8/8/2011 2:18 PM ET|
Time to prepare for a new recession
With the US credit downgrade and continued market turmoil, the odds of another recession keep rising. Take a close look at where your portfolio stands in stocks, funds, bonds and gold.
The risk of another recession in the U.S. is growing, and investors need to adjust their portfolio holdings accordingly.

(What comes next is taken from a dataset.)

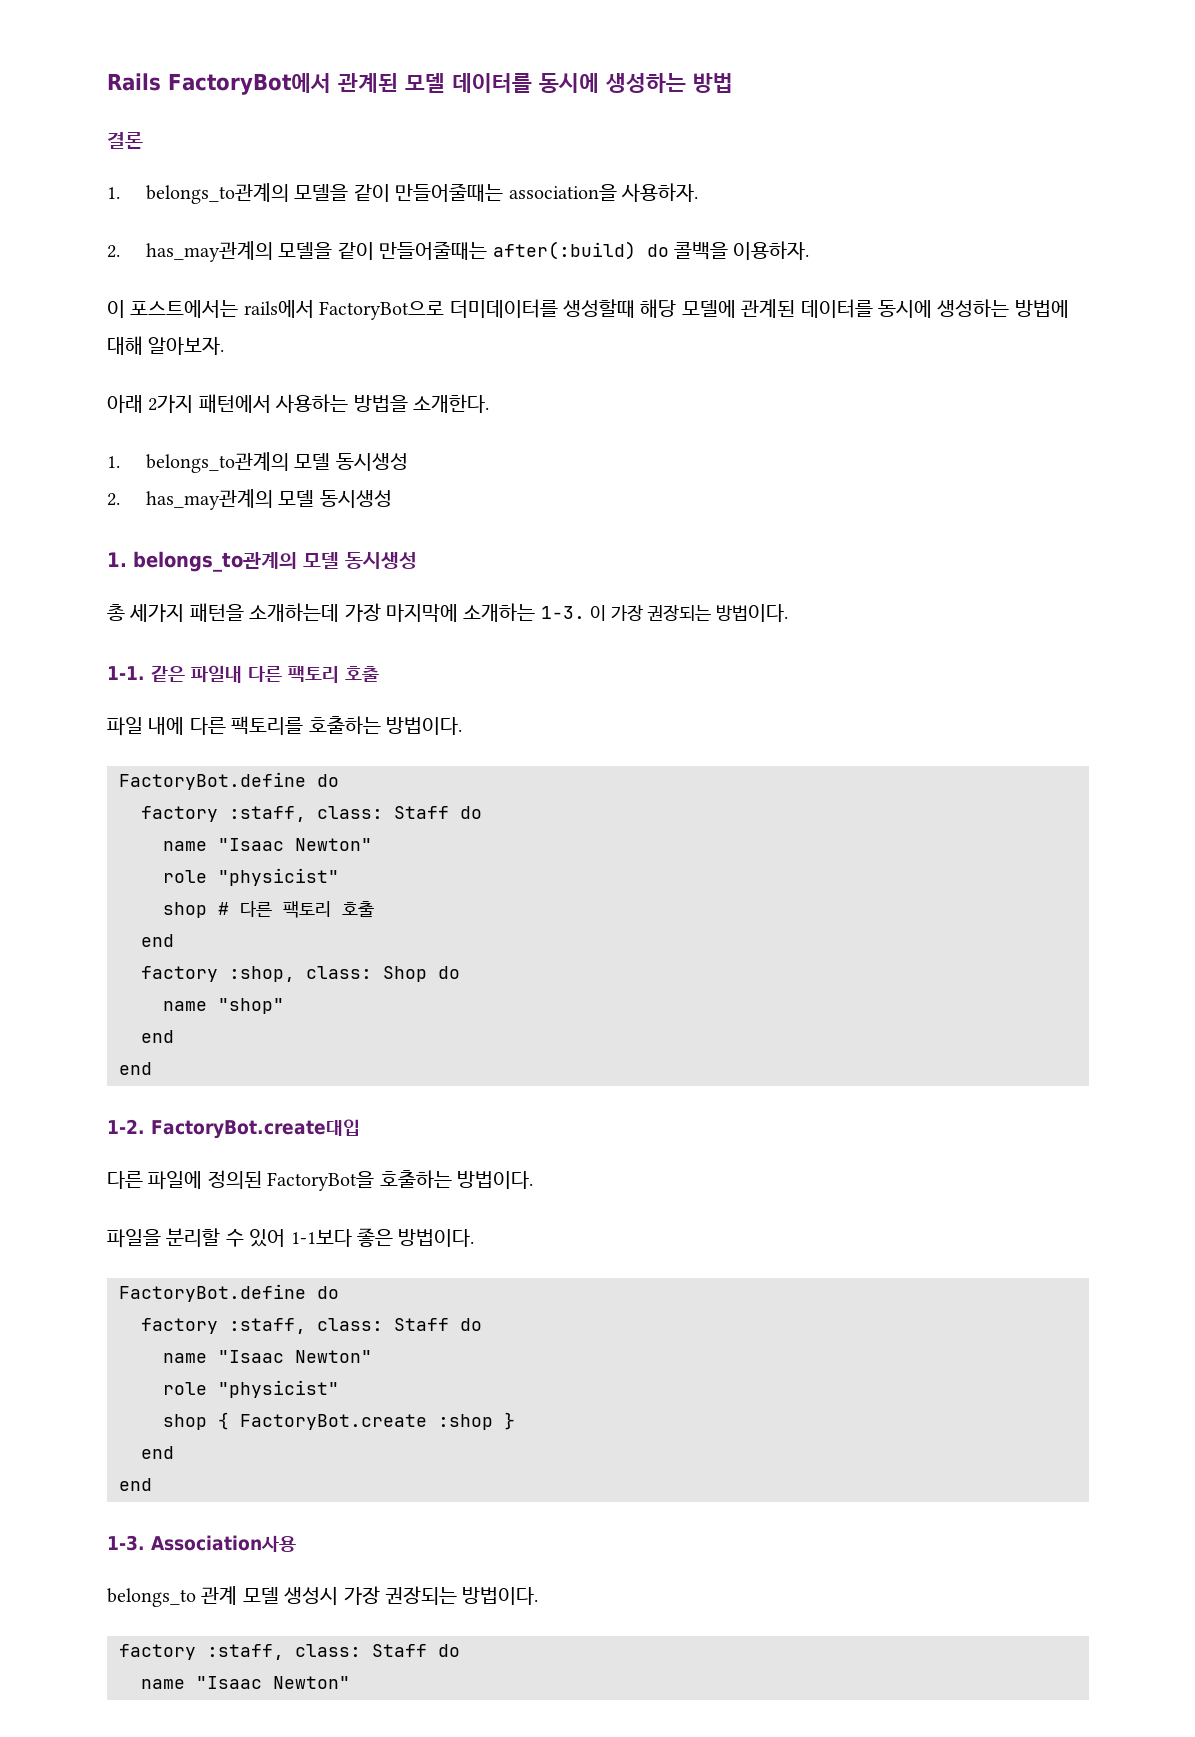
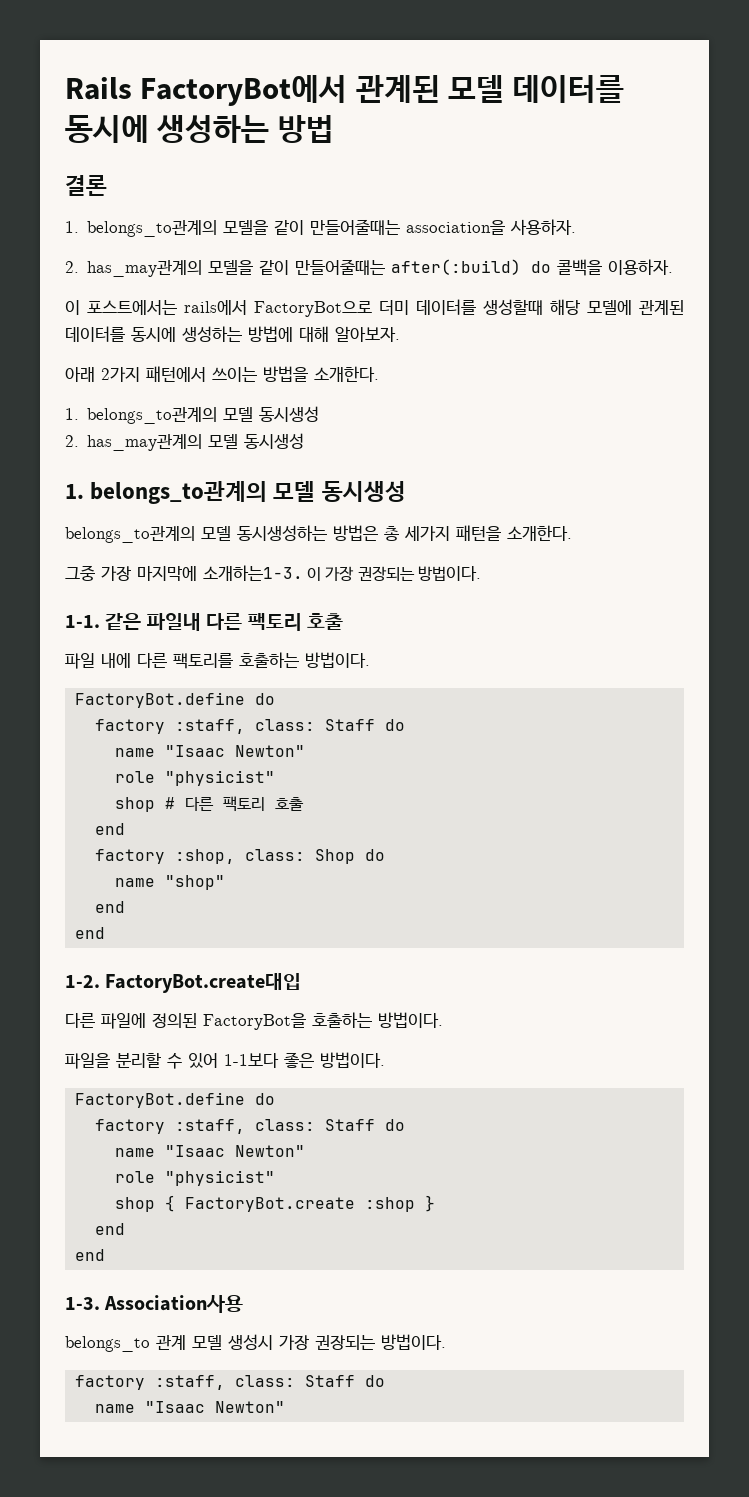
[449,299,558,318] 더미데이터를 -> [379,299,476,315] 더미 데이터를
[275,394,349,413] 사용하는 -> [212,367,257,382] 쓰이는
[107,603,585,622] 총 세가지 패턴을 소개하는데 가장 마지막에 소개하는 1-3. -> [65,525,572,543] [65,565,303,581] belongs_to관계의 모델 동시생성하는 방법은 총 세가지 패턴을 소개한다. // 그중 가장 마지막에 소개하는1-3.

The downgrade of U.S. Treasury debt late last week only underscores the need to examine the investments you own, why you own them and the risk you're taking. The types and amount of domestic and international stocks in your portfolio, and your opinion of emerging markets, cash and U.S. government bonds -- even the reason for owning gold -- all need to be reassessed in order for your investments to thrive in a challenging, slow- or no-growth environment.
"At this point, it's only a question of whether (a recession) has already begun," said David Rosenberg, the chief economist and strategist at Toronto-based investment manager Gluskin Sheff.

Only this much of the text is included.